The Orioles have added Rochester Red Wings manager Jerry Narron to their coaching staff, along with Mike Ferraro, opening a minor-league managing job that will be offered to Rick Dempsey.
Assistant general manager Doug Melvin, who oversees the minor-league system, said he has not decided on the realignment of his managers. But he did confirm that Dempsey, who spent last season as an Orioles instructor when he wasn't on the active roster as a catcher, would be offered a managing job, probably with the Single-A Frederick Keys.
"I think it's better for a first-year manager to start at Single-A," said Melvin. "It gives him a better chance of learning how to deal with things, off the field as well as on.
"We'll fill the Rochester job from within, but I want to talk to everybody first," Melvin added.
Don Buford, who this year managed the Orioles' Double-A team in Hagerstown (which will move to Bowie in 1993) and Bob Miscik, who was at Frederick, are the logical candidates for the job with the Triple-A Red Wings.
Narron, who has managed the past four years in the Orioles' system, last season at Rochester, will be the sixth coach on the staff of manager Johnny Oates, joining Ferraro and holdovers Greg Biagini, Dick Bosman, Elrod Hendricks and Davey Lopes.
"I told Jerry two years ago that if I got a [big-league managing job], he was a guy I'd want on my staff," said Oates. "A year ago, we didn't have a spot, but, with the extra coach, we did this year."

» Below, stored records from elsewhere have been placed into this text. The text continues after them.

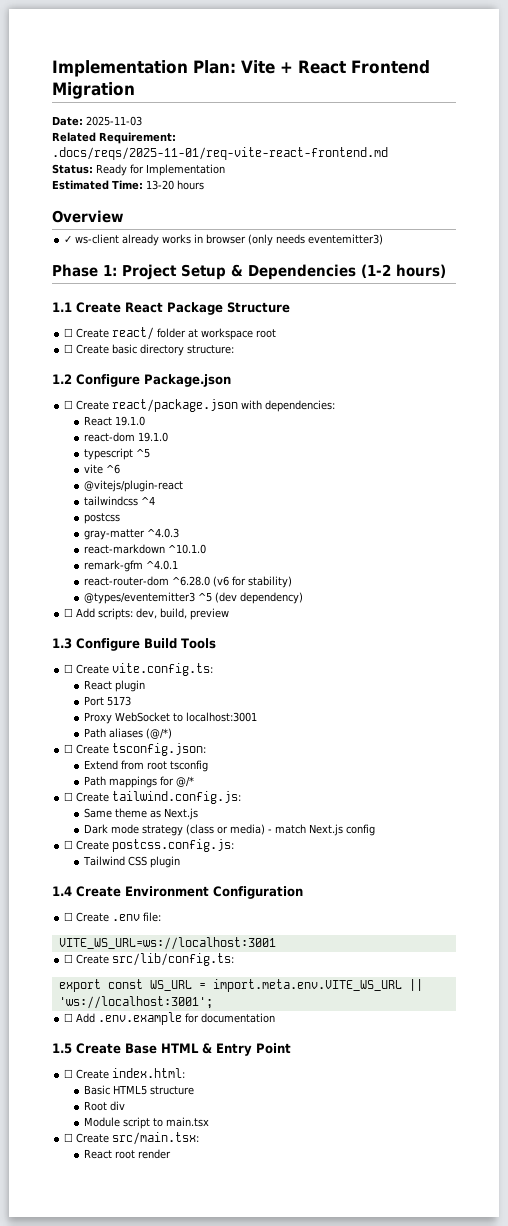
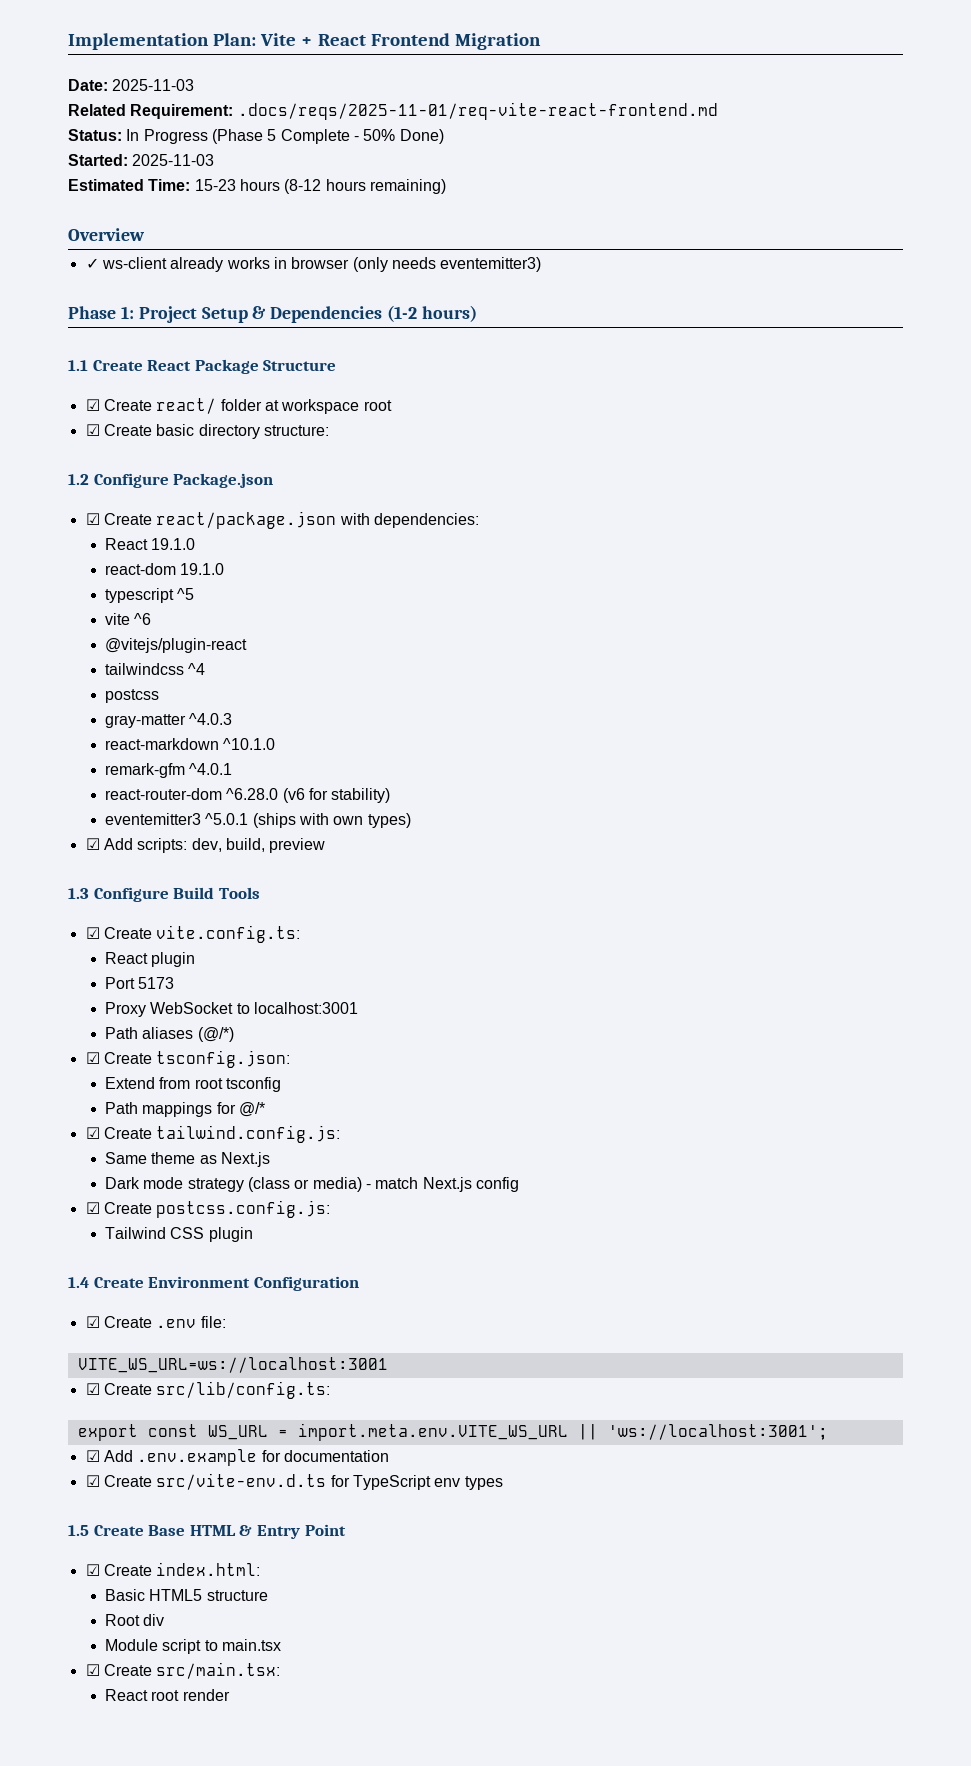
- Status: Ready for Implementation
+ Status: In Progress (Phase 5 Complete - 50% Done)
+ Started: 2025-11-03
- Estimated Time: 13-20 hours
+ Estimated Time: 15-23 hours (8-12 hours remaining)
- ☐ Create react/ folder at workspace root
+ ☑ Create react/ folder at workspace root
- ☐ Create basic directory structure:
+ ☑ Create basic directory structure:
- ☐ Create react/package.json with dependencies:
+ ☑ Create react/package.json with dependencies:
- @types/eventemitter3 ^5 (dev dependency)
- ☐ Add scripts: dev, build, preview
+ eventemitter3 ^5.0.1 (ships with own types)
+ ☑ Add scripts: dev, build, preview
- ☐ Create vite.config.ts:
+ ☑ Create vite.config.ts:
- ☐ Create tsconfig.json:
+ ☑ Create tsconfig.json:
- ☐ Create tailwind.config.js:
+ ☑ Create tailwind.config.js:
- ☐ Create postcss.config.js:
+ ☑ Create postcss.config.js:
- ☐ Create .env file:
+ ☑ Create .env file:
- ☐ Create src/lib/config.ts:
+ ☑ Create src/lib/config.ts:
- ☐ Add .env.example for documentation
+ ☑ Add .env.example for documentation
+ ☑ Create src/vite-env.d.ts for TypeScript env types
- ☐ Create index.html:
+ ☑ Create index.html:
- ☐ Create src/main.tsx:
+ ☑ Create src/main.tsx:

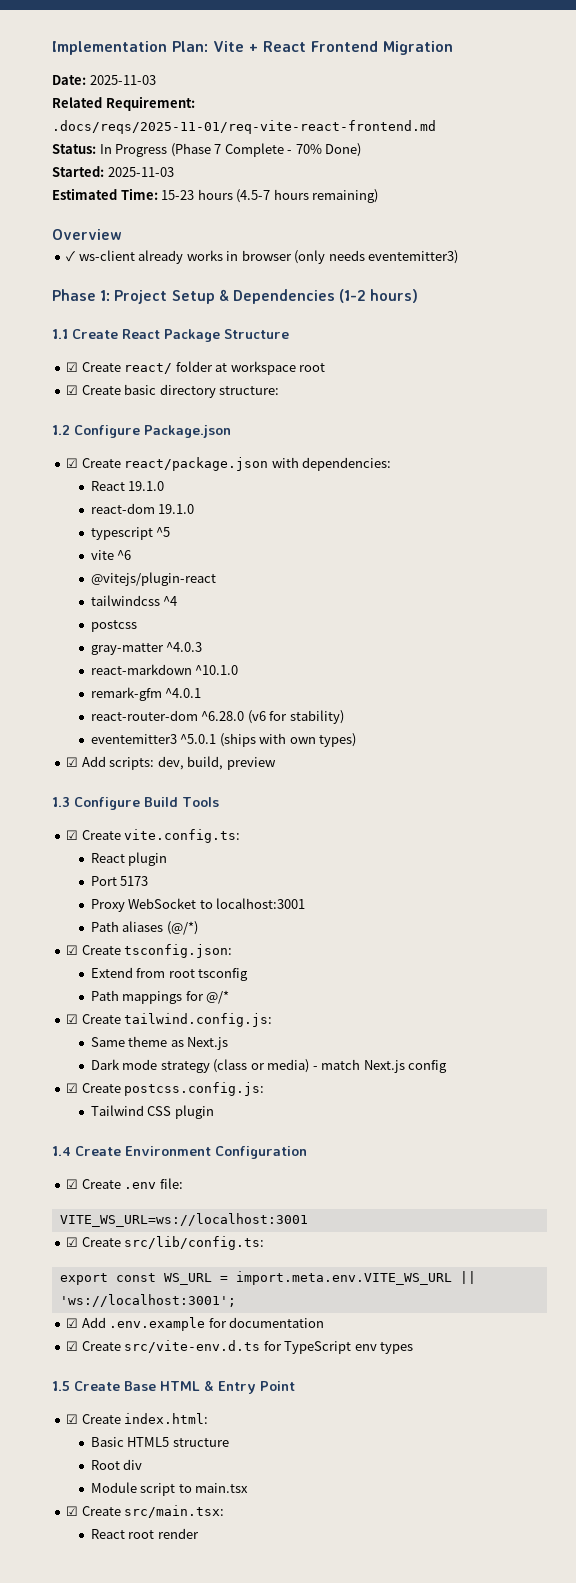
- Status: In Progress (Phase 5 Complete - 50% Done)
+ Status: In Progress (Phase 7 Complete - 70% Done)
- Estimated Time: 15-23 hours (8-12 hours remaining)
+ Estimated Time: 15-23 hours (4.5-7 hours remaining)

The coaching limit for major-league teams has been raised from five to six.
Ferraro replaces Cal Ripken Sr. as the club's third-base coach, a job he held with the New York Yankees and Kansas City Royals. "I'm very happy about it," said Ferraro.
"When I got the call, I was ecstatic, and I feel even better about it now.
"It's like going into a store and seeing a suit you really like -- after you take it home and put it on, you like it even more," said Ferraro. "I feel real good about it, and I'm anxious about joining the organization."
Narron's duties haven't been completely defined.
"There are three or four different ways that Jerry could help us -- he'll have plenty to do," said Oates.
Narron said: "I'm pretty excited right now. I talked to Johnny a couple of weeks ago, but I didn't know anything for sure until two nights ago. I'm really looking forward to it."
In addition to completing their coaching staff, the Orioles added five players to their major-league roster yesterday.
Pitchers John O'Donoghue and Jeff Williams, outfielders Damon Buford and Paul Carey and infielder T. R. Lewis were promoted to the 40-man list, which protects them from the Rule V draft.
Of the five, O'Donoghue is considered closest to being ready for the big leagues.
A 6-foot-6 left-hander from Elkton, O'Donoghue, 23, was signed as an undrafted free agent out of Louisiana State in 1990. A former college teammate of Ben McDonald's, he was 7-4 with a 2.24 ERA at Hagerstown, then went 5-4 with a 3.23 ERA with Rochester last year.
Buford hit .239 at Hagerstown, but had 41 stolen bases in 53 attempts before moving up to Rochester, where he hit .284 (in 155 at-bats) and stole 23 bases in 27 attempts. Carey, a former teammate of Mike Mussina's at Stanford, was acquired two seasons ago after playing his rookie pro season with the Single-A independent Miami Miracle.
Carey hit .230 in 87 at-bats at Rochester, and .270 at Hagerstown in 1992. Despite hitting only five home runs this year (he had 12 atHagerstown in 1991), he is considered a left-handed power prospect.
Williams, 24, a third-round pick in the 1990 draft, had an 8-10 record with a 4.83 ERA at Hagerstown. But he is still considered a prospect and was among the pitchers the Orioles thought they might lose in the recent expansion draft.
Lewis, 21, was a fourth-round pick in the 1989 draft. After hitting .208 in 49 games at Frederick in 1991, he hit .307 for the Keys in 1992.